The medical student summer fellow would work closely with graduate student Emily Arturo to optimize crystallization
conditions in the presence of Phe. The laboratory already has copious amounts of purified full length mammalian PAH. The
search for suitable crystallization conditions is being carried out initially on a Mosquito robotic instrument using a variety of
commercial screening kits. Conditions will be optimized by making small systematic changes in the crystallization solutions.

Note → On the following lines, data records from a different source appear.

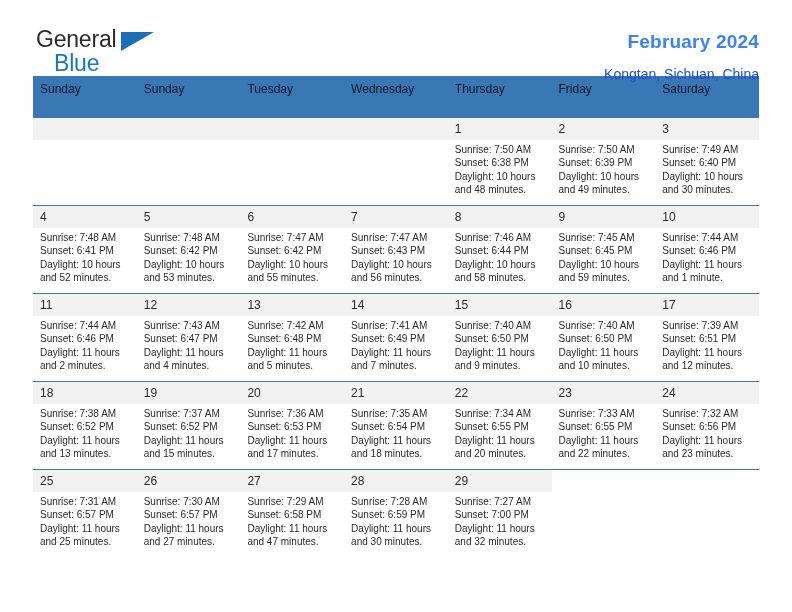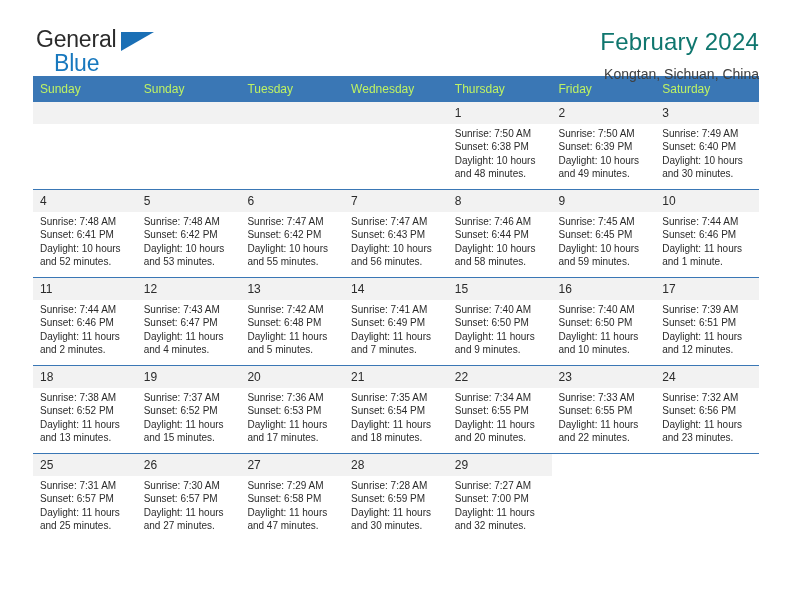--- a/index.html
+++ b/index.html
@@ -71,10 +71,10 @@
     padding-top: 0px;
   }
   .cal-title {
-    font-size: 24px;
-    color: #0f766e;
+    font-size: 19px;
+    color: #3b82f6;
     line-height: 32px;
-    font-weight: normal;
+    font-weight: bold;
     letter-spacing: 0.2px;
   }
   .cal-location {

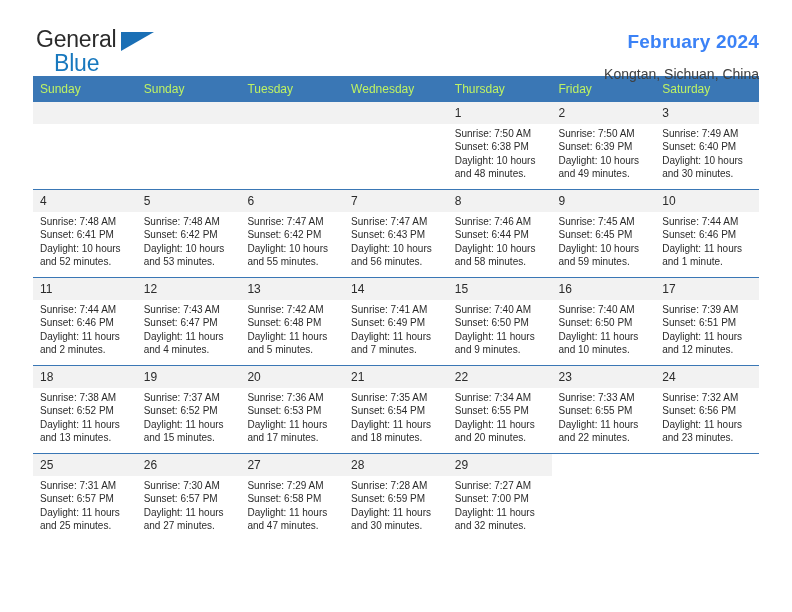--- a/index.html
+++ b/index.html
@@ -79,7 +79,7 @@
   }
   .cal-location {
     font-size: 14px;
-    color: #404040;
+    color: #1d4ed8;
     line-height: 20px;
     margin-top: 6px;
   }

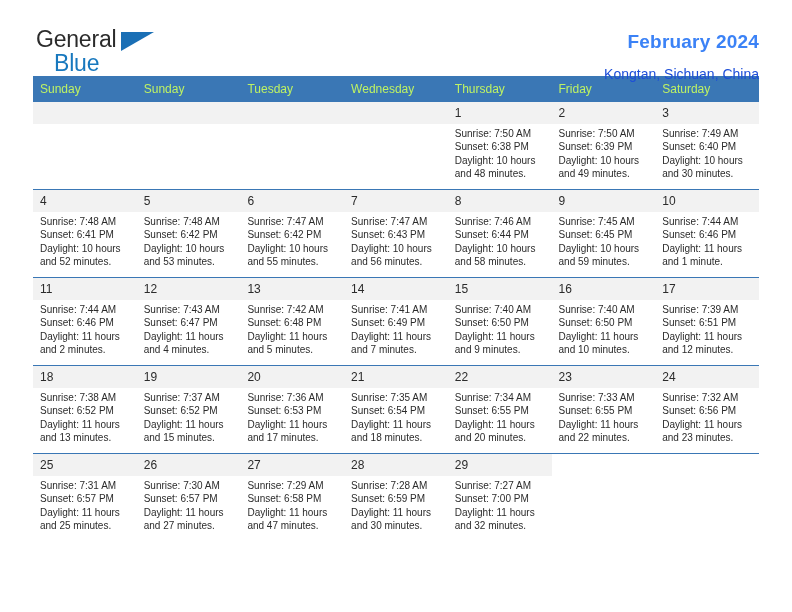--- a/index.html
+++ b/index.html
@@ -93,11 +93,11 @@
 
   .calendar thead th {
     background: #3a77b5;
-    color: #bef264;
+    color: #0f172a;
     font-size: 12px;
     font-weight: normal;
     text-align: left;
-    padding: 6px 0 6px 7px;
+    padding: 6px 0 22px 7px;
     height: 22px;
     box-sizing: border-box;
     border: none;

In the event that promising crystals are obtained, the medical student may participate in screening these crystals for diffraction
quality. The medical student may also participate in harvesting the crystals to be mailed to Argonne National Laboratory for
remote data collection.
Alternative approaches – If necessary, alternative forms of PAH can be used to derive a crystal structure for the Phe-stabilized,
high-activity PAH tetramer. These forms include 1) an N-terminal truncation lacking the autoinhibitory peptide, 2) full-length
PAH that is phosphorylated at Ser16, or 3) a phosphomimic PAH variant S16E. It is possible that the medical student may
participate in the purification of these alternate forms of PAH.
References
1. Camp KM, et al. (2014) Phenylketonuria Scientific Review Conference: state of the science and future research needs. Mol
Genet Metab 112(2):87-122.
2. Blau N, Shen N, & Carducci C (2014) Molecular genetics and diagnosis of phenylketonuria: state of the art. Expert review of
molecular diagnostics 14(6):655-671.
3. Jaffe EK, Stith L, Lawrence SH, Andrake M, & Dunbrack RL, Jr. (2013) A new model for allosteric regulation of
phenylalanine hydroxylase: implications for disease and therapeutics. Arch Biochem Biophys 530(2):73-82.
4. Arturo E, et al. (2016) The First Structure of Full-Length Mammalian Phenylalanine Hydroxylase Reveals the Architecture
of an Auto-inhibited Tetramer. Revised manuscript under review by Proc. Natl. Acad. Sci.